Everything had gone to shit. Two weeks of planning, three men hired, four guards bribed, and six horses purchased, all to smuggle one pregnant elf from the Capital. Three days of travel by boat or a week’s ride south and he was to earn nearly two months’ worth of normal jobs. Light rain made the cobblestones of the street treacherous for his horse as it galloped through the midnight street. He leaned his lithe tall body as close to the horse’s neck as he dared. A quick glance behind him showed the elven woman a top her horse in a gallop ten feet behind him. One of the hired men was close on her heels. An arrow skimmed over Terrin’s head grazing along his cheek as his horse bounded down the street, the arrow plunged into the chest of the man following the elven woman and he toppled from his horse. Ahead of them, a hasty barricade of an upturned cart filled the middle of the street. Three men were crouched behind the cart aiming crossbows as Terrin whipped his horse to the left. A crossbow twanged and he immediately felt the bolt strike his right ankle. The pain was explosive and shot up his leg all the way to his thigh. Forcing his horse into a thin alley Terrin called to the elf as he looked down. Only the fletching of the bolt was visible on the edge of his boot, but blood was dripping freely, and he realized he couldn’t feel it or move his leg off the stirrup. The elf crashed through the alley behind him, her cloak hood had been blown back and he could see black braids framing her pale but determined looking face.
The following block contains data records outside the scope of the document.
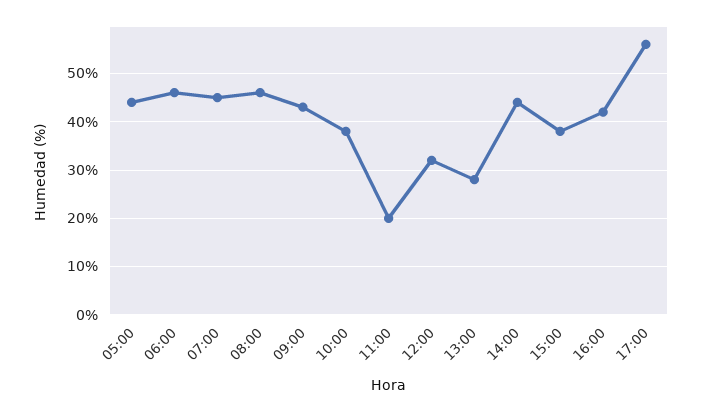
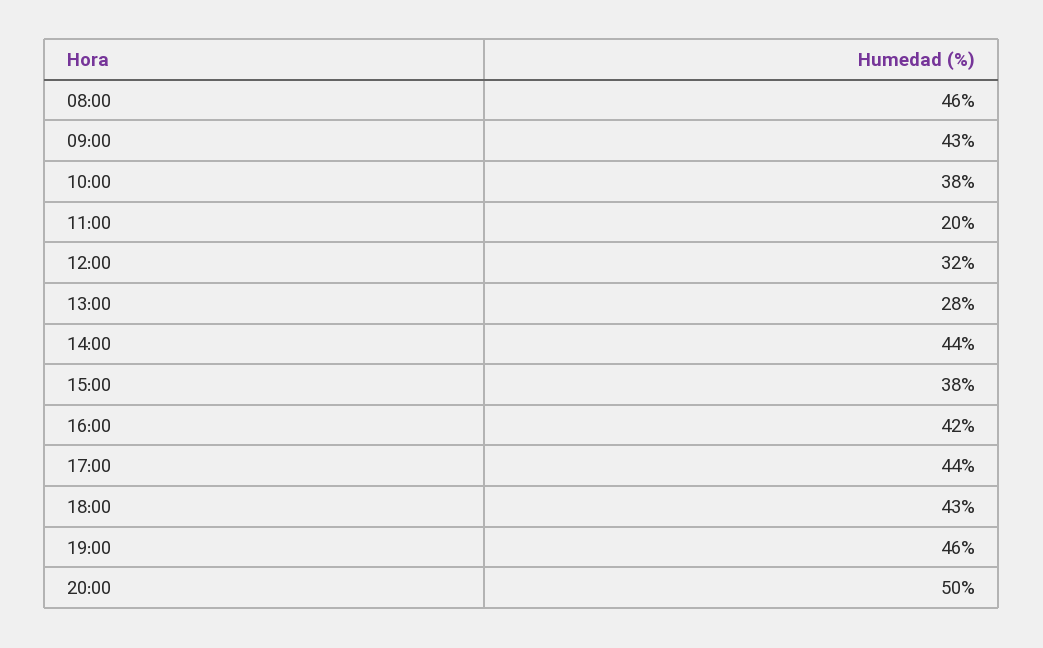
05:00: 45 -> none
06:00: 45 -> none
07:00: 45 -> none
17:00: 55 -> 44
18:00: none -> 43
19:00: none -> 46
20:00: none -> 50

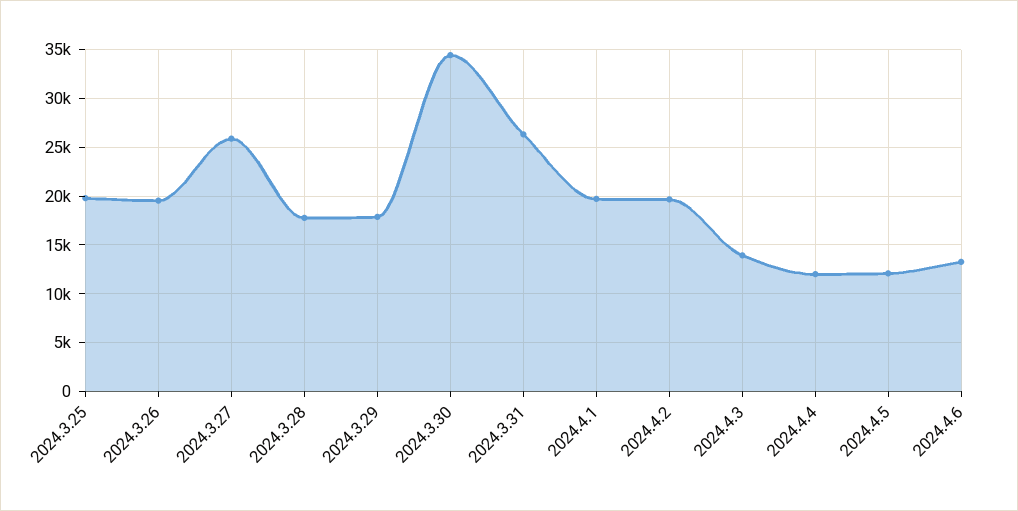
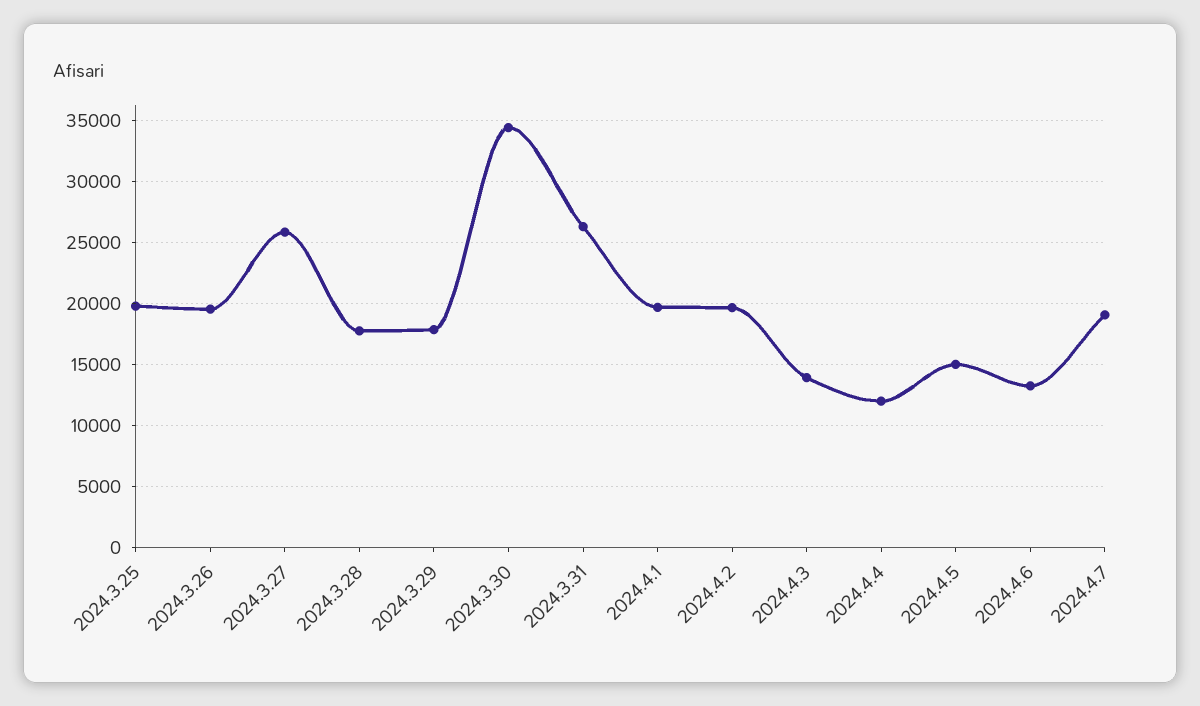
2024.4.5: 12000 -> 15000
2024.4.7: none -> 19000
“The docks are out. We will need to go through the gate.”

She just nodded and took a deep breath before following Terrin back out onto the street on the other side of the barricade. The men had left their position at the cart to follow them into the other alley, but one remained crouching near the cart. He hastily fired off a bolt that went far to the left of Terrin, almost catching the elf as she exited the alley. Cursing, he shakily started to reload. Without hesitating Terrin turned and galloped off down the road, the elf hot on his heels. He mouthed thanks to Rohr, God of luck, riding through the opened gate as the four bribed guards played cards beside the road.

He could hear shouting and more hooves thudding on wood shortly after they cleared the gate and the drawbridge.

“Shit.” The group of men behind them had torches, armor, and a strong desire to kill her or Terrin, or both. “Who the hell are you,” you thought to himself, as his horse galloped down the wide cobbled King’s Road.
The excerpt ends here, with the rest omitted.